Sanchez agreed. “We hold them to it—the gay left looks the other way.”

When Guerriero invoked the names of Pataki, Giuliani and McCain at the Times Talk event, audience members hissed him. That reaction holds gays back, he argued, adding that in New York, domestic partnership and gay-inclusive anti-discrimination laws were enacted only when Democrats and Republicans successfully worked together.

LCR board members such as Murphy say that they could never vote for John Kerry, but it’s clear that the Log Cabin Republicans have some soul searching to do in the next few months. They have pointedly held off an endorsement, or lack of endorsement, for Bush. As a Republican organization, it is not entertaining the thought of a Kerry endorsement.

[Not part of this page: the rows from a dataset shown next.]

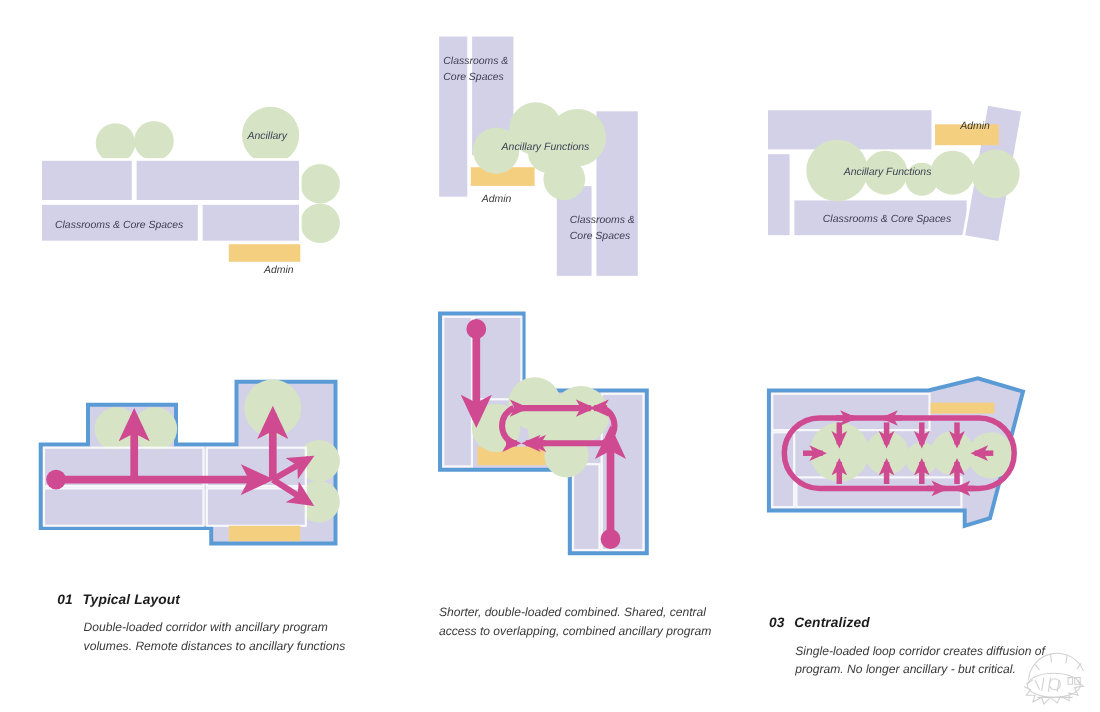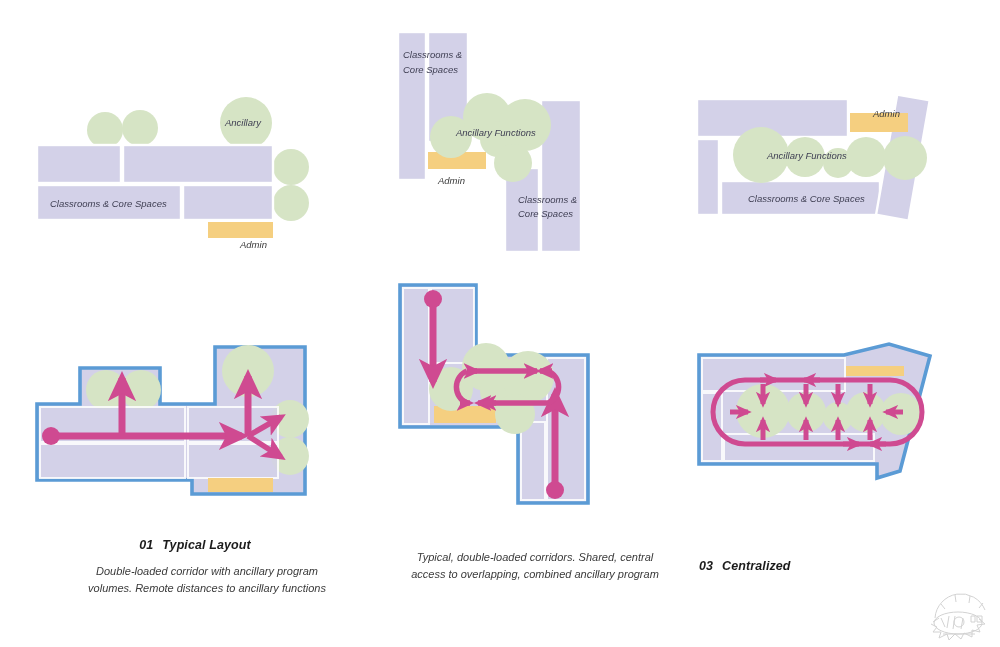"01 Typical Layout" .caption-block { text-align: center -> none }
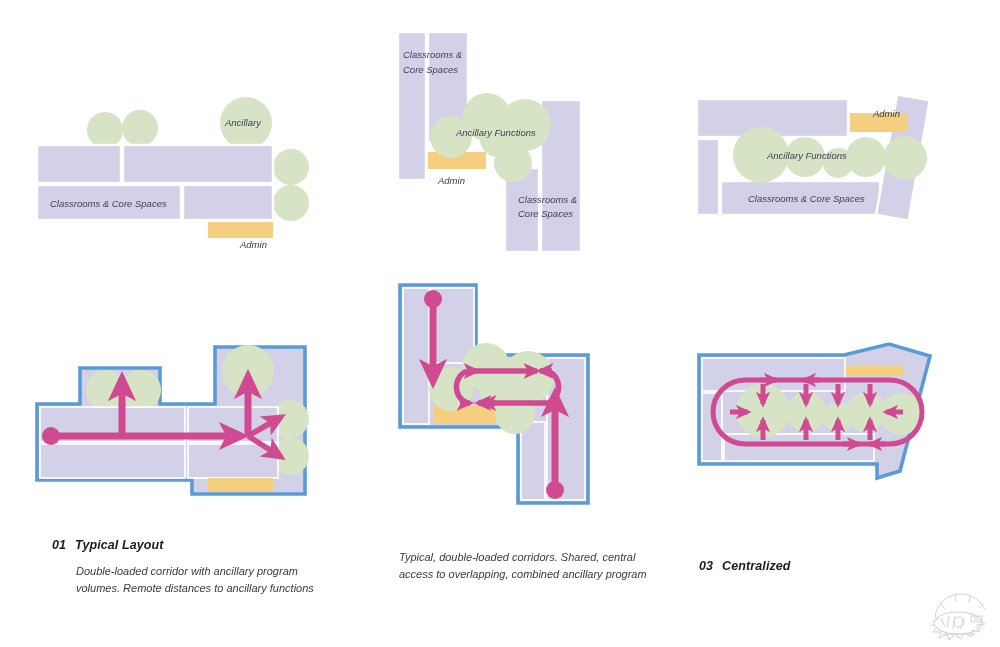"Typical, double-loaded corridors." div.cap-body { text: Typical, double-loaded corridors -> Shorter, double-loaded combined }
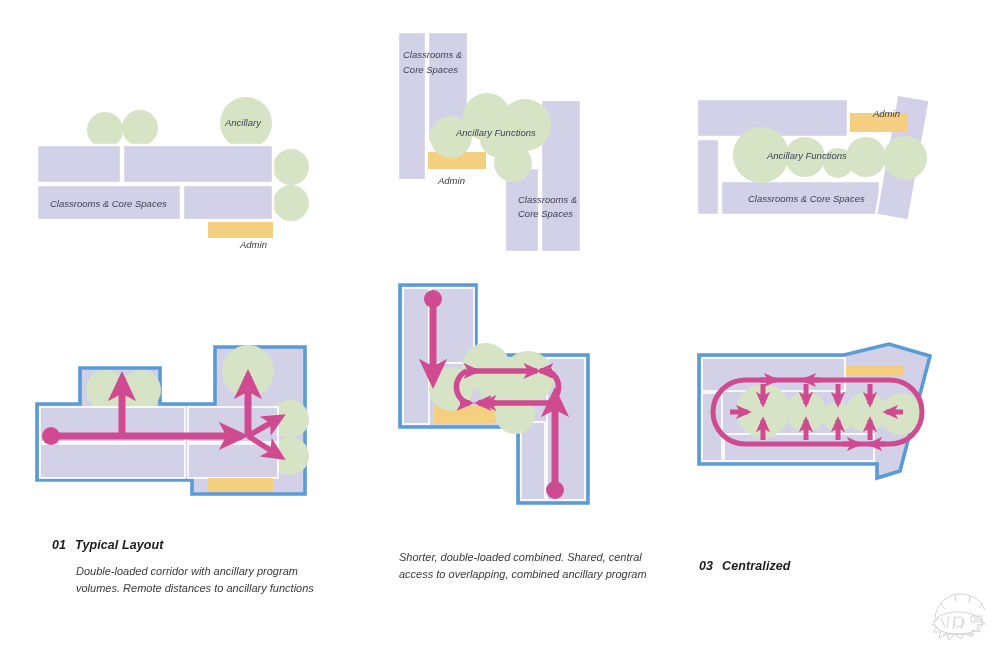"Single-loaded loop corridor creates" div.cap-body { html: none -> <div>Single-loaded loop corridor creates diffusion of program. No longer ancillary - but critical.</div> }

A Kerry win, however, would give Log Cabin the chance to demand that the Republican Party redirect its focus, turning to its Patakis and McCains as party leaders instead of prime-time convention window-dressing. Regardless of the 2004 election outcome, the race for 2008 will begin quickly.

“Our willingness to be at the table has to be matched with personal integrity,” Guerriero said. “We put our integrity and community ahead of that desire to be at the table.”